Species Identification

Recall that the purpose of any analytical instrument is to discriminately measure one variable or component concentration amongst a mix of different chemical components. The fundamental challenge of chemical analysis is how to detect that one “species” of chemical while reliably and accurately being unaffected by the presence of any other species of chemical. Most analyzers rely on a sensor that exploits some unique characteristic of the chemical of interest (its unique ability to pass through a special membrane, its ability to absorb a unique spectrum of light, its tendency to engage in a unique chemical reaction, etc.), but not chromatographs. Chromatographs simply delay the flow rate of different chemical species through a long tube based on those species’ mass and interactions with the stationary phase, using time as the discriminating variable. This allows chromatographs to be nearly universal in the range of chemical species they can measure while using relatively simple and uncomplicated detectors. The detector need only discriminate between carrier gas and anything that isn’t carrier gas to serve its purpose in a gas chromatograph.

In general, chemical compounds having less molecular weight tend to exit the column earlier, while compounds having greater molecular weight exit the column later. The precise sequence of species elution through a column depends greatly on the stationary phase material type, as well as the carrier fluid type. Proper selection of stationary phase and carrier compounds is essential to efficient chromatograph operation and is usually the domain of trained chemists.

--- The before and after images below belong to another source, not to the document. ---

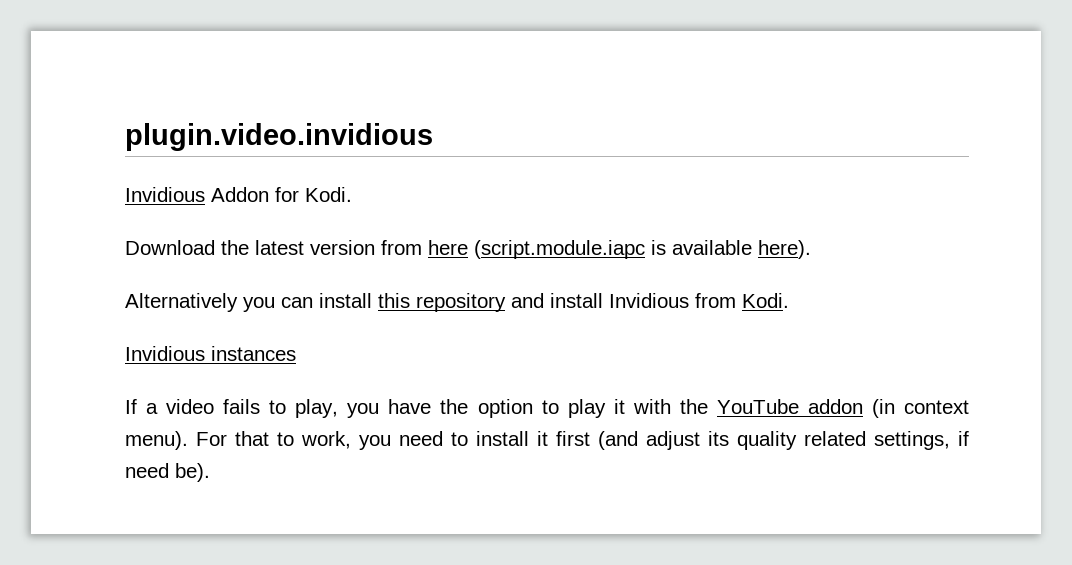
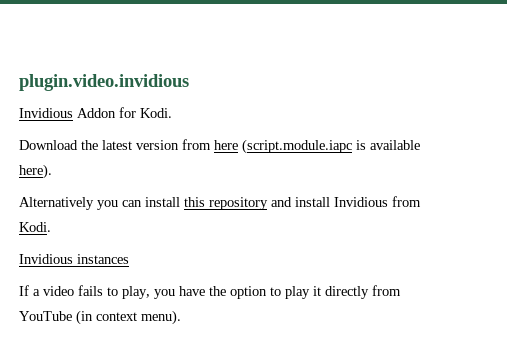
[632,399,969,418] [125,431,969,450] [125,463,210,482] with the YouTube addon (in context menu). For that to work, you need to install it first (and adjust its quality related settings, if need be). -> [325,285,401,299] [19,310,181,325] directly from YouTube (in context menu).

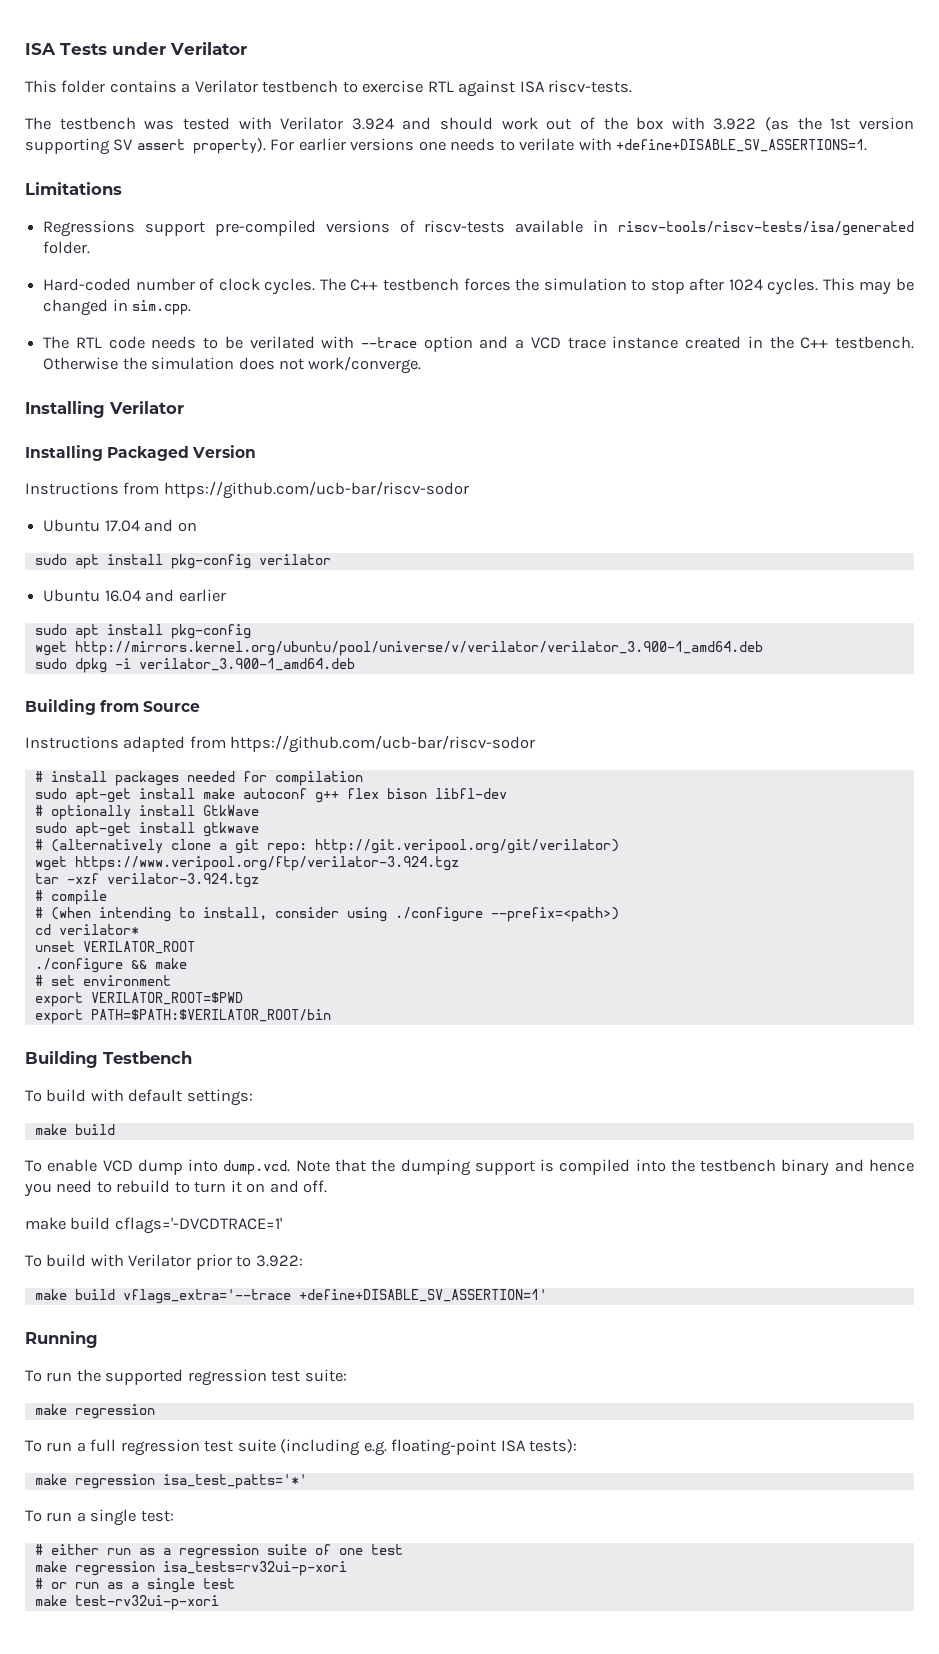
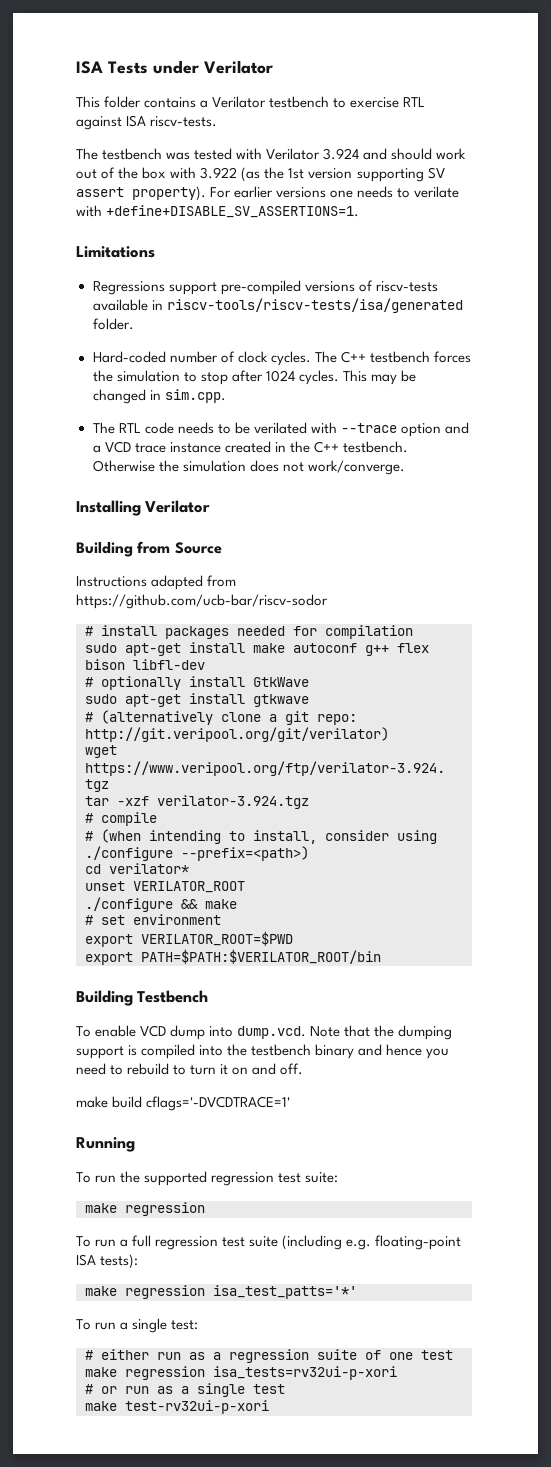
[25,445,257,461] [25,481,469,499] [43,519,197,532] [34,554,331,569] [43,589,226,602] [34,624,251,639] [34,641,763,656] [34,658,355,673] // Installing Packaged Version // Instructions from https://github.com/ucb-bar/riscv-sodor // Ubuntu 17.04 and on // sudo apt install pkg-config verilator // Ubuntu 16.04 and earlier // sudo apt install pkg-config // wget http://mirrors.kernel.org/ubuntu/pool/universe/v/verilator/verilator_3.900-1_amd64.deb // sudo dpkg -i verilator_3.900-1_amd64.deb -> (211, 506) none
[25,1089,253,1106] [34,1124,115,1135] // To build with default settings: // make build -> (209, 996) none
[25,1254,303,1270] [34,1289,547,1304] // To build with Verilator prior to 3.922: // make build vflags_extra='--trace +define+DISABLE_SV_ASSERTION=1' -> (291, 1103) none

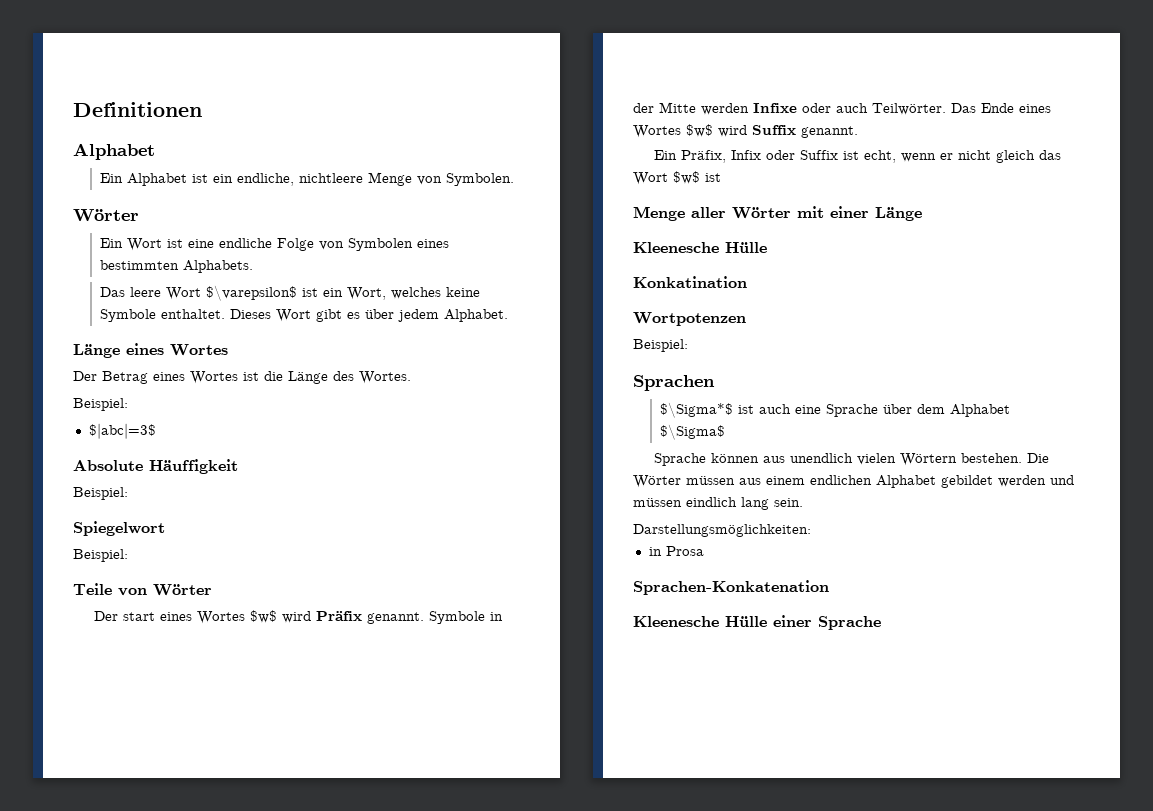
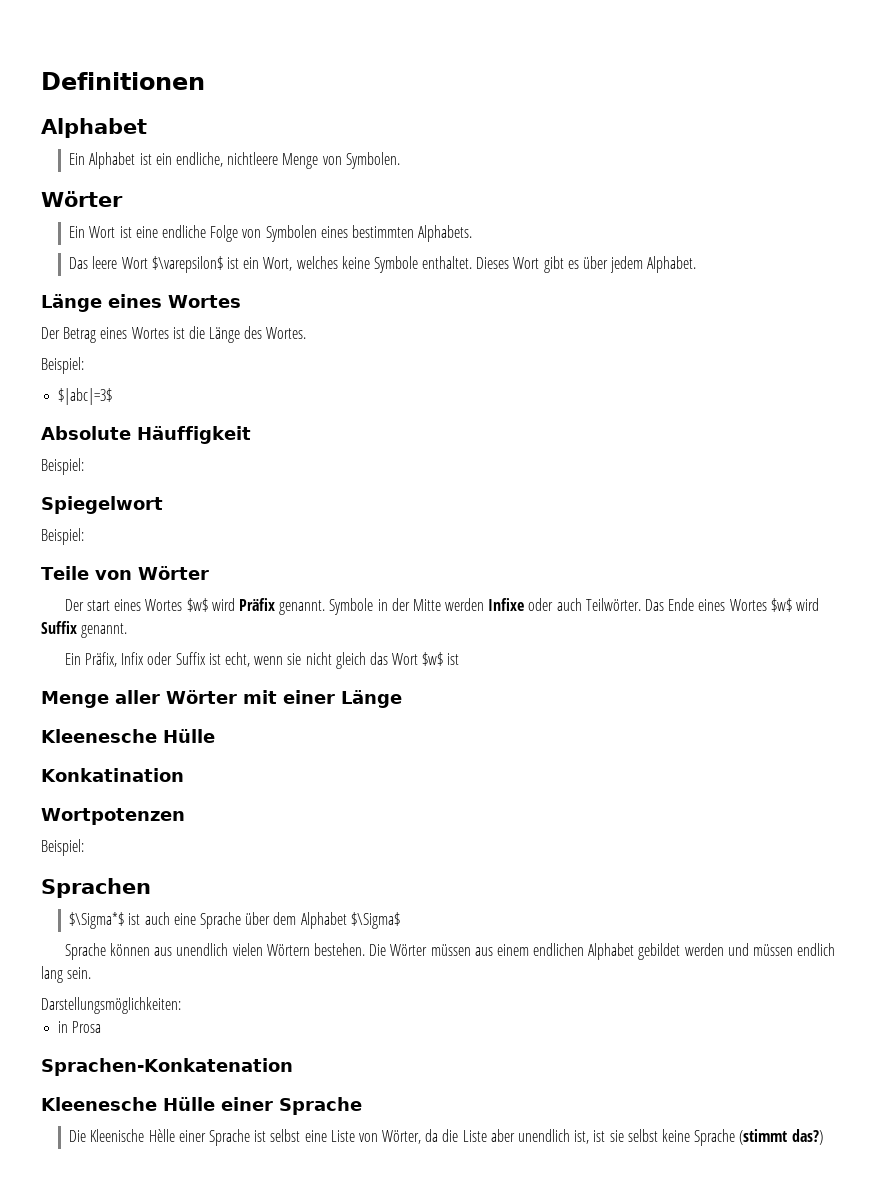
[940,153,954,160] er -> [287,653,302,665] sie
[686,497,737,507] eindlich -> [797,943,836,956] endlich
(881, 623) none -> [69,1129,823,1146] // Die Kleenische Hèlle einer Sprache ist selbst eine Liste von Wörter, da die Liste aber unendlich ist, ist sie selbst keine Sprache (stimmt das?)

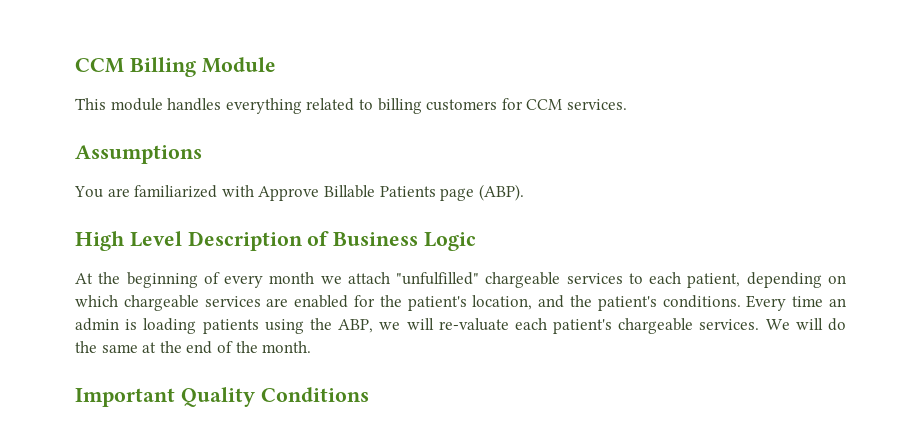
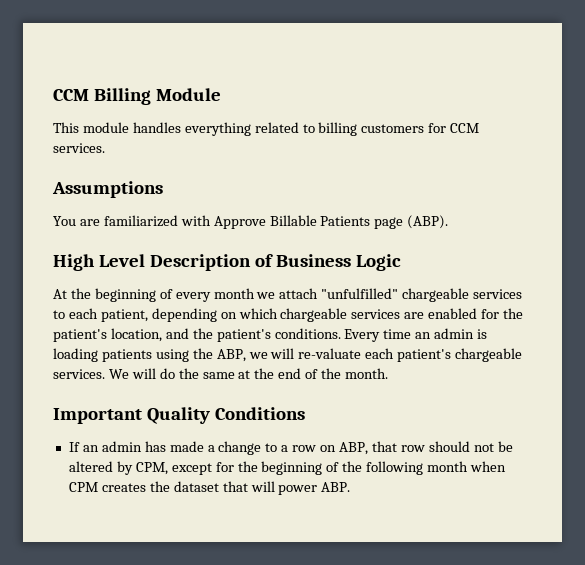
(369, 394) none -> [68,441,513,455] [68,461,507,475] [68,481,351,495] // If an admin has made a change to a row on ABP, that row should not be altered by CPM, except for the beginning of the following month when CPM creates the dataset that will power ABP.

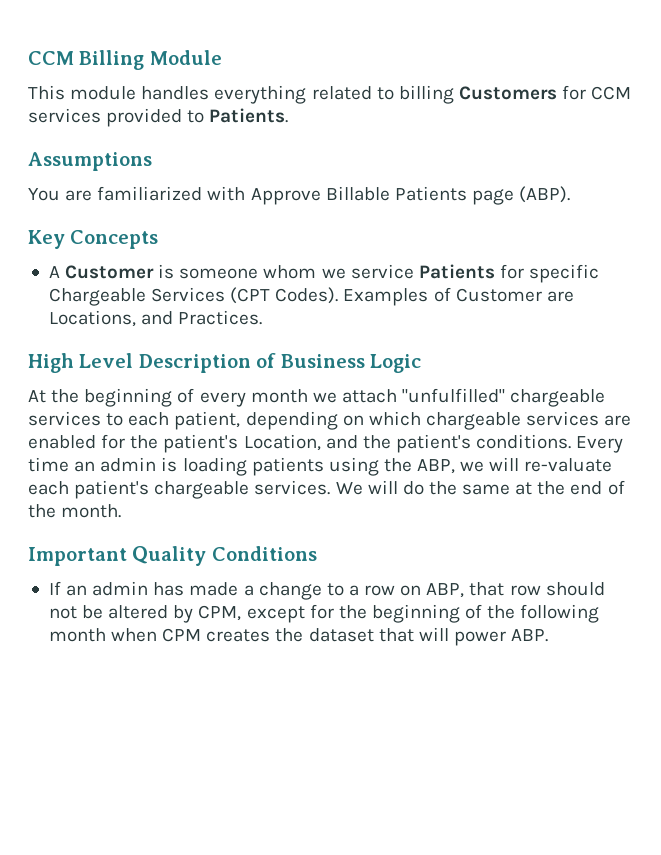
[361,124,425,133] customers -> [458,86,557,100] Customers
[53,143,105,153] services. -> [28,108,289,127] services provided to Patients.
(449, 222) none -> [28,230,159,249] [48,264,600,283] [48,287,574,306] [48,310,263,327] // Key Concepts // A Customer is someone whom we service Patients for specific Chargeable Services (CPT Codes). Examples of Customer are Locations, and Practices.
[110,328,162,342] location, -> [243,434,321,451] Location,

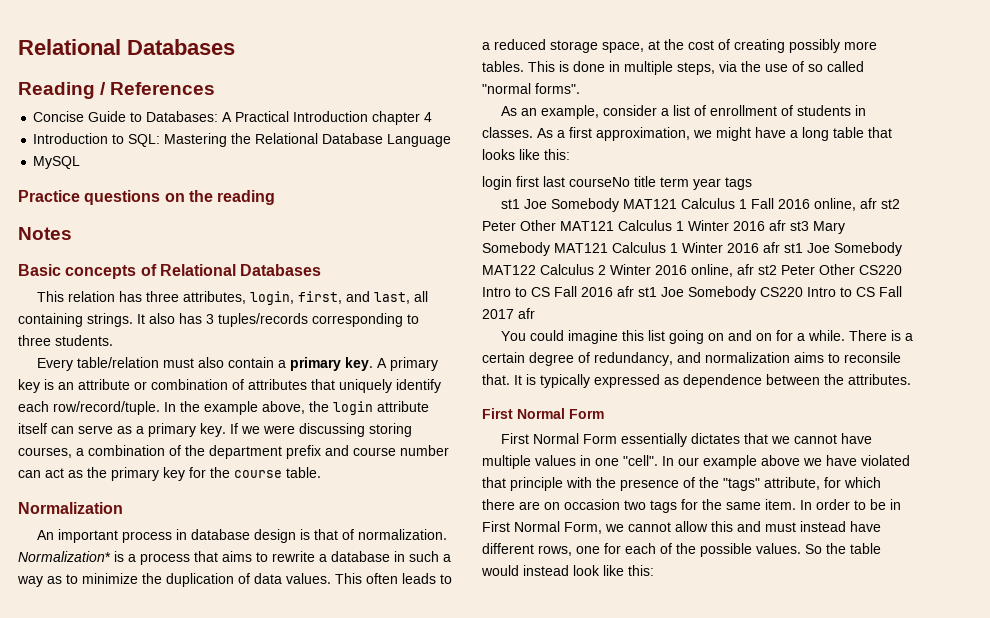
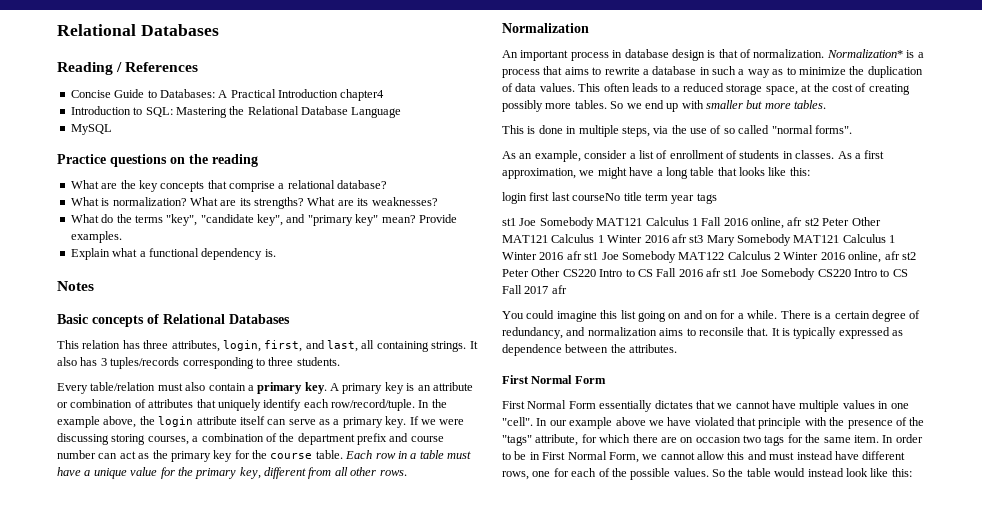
[372,111,433,125] chapter 4 -> [340,89,385,101] chapter4
(276, 197) none -> [70,180,388,192] [70,197,438,209] [70,214,457,226] [70,231,122,243] [70,248,276,260] // What are the key concepts that comprise a relational database? // What is normalization? What are its strengths? What are its weaknesses? // What do the terms "key", "candidate key", and "primary key" mean? Provide examples. // Explain what a functional dependency is.
(321, 472) none -> [345,450,471,459] [57,467,407,479] Each row in a table must have a unique value for the primary key, different from all other rows.
(524, 66) none -> [610,100,827,112] So we end up with smaller but more tables. //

Since species identification in a chromatograph is performed with time as the discriminating factor, a chromatograph’s ability to accurately identify chemical compounds depends on its control computer “knowing” when to expect various compounds to exit the column. Chromatographs are calibrated by injecting a sample containing known concentrations of the components of interest (as well as any potentially interfering species), then timing the beginnings and ends of each component peak as each substance exits the column.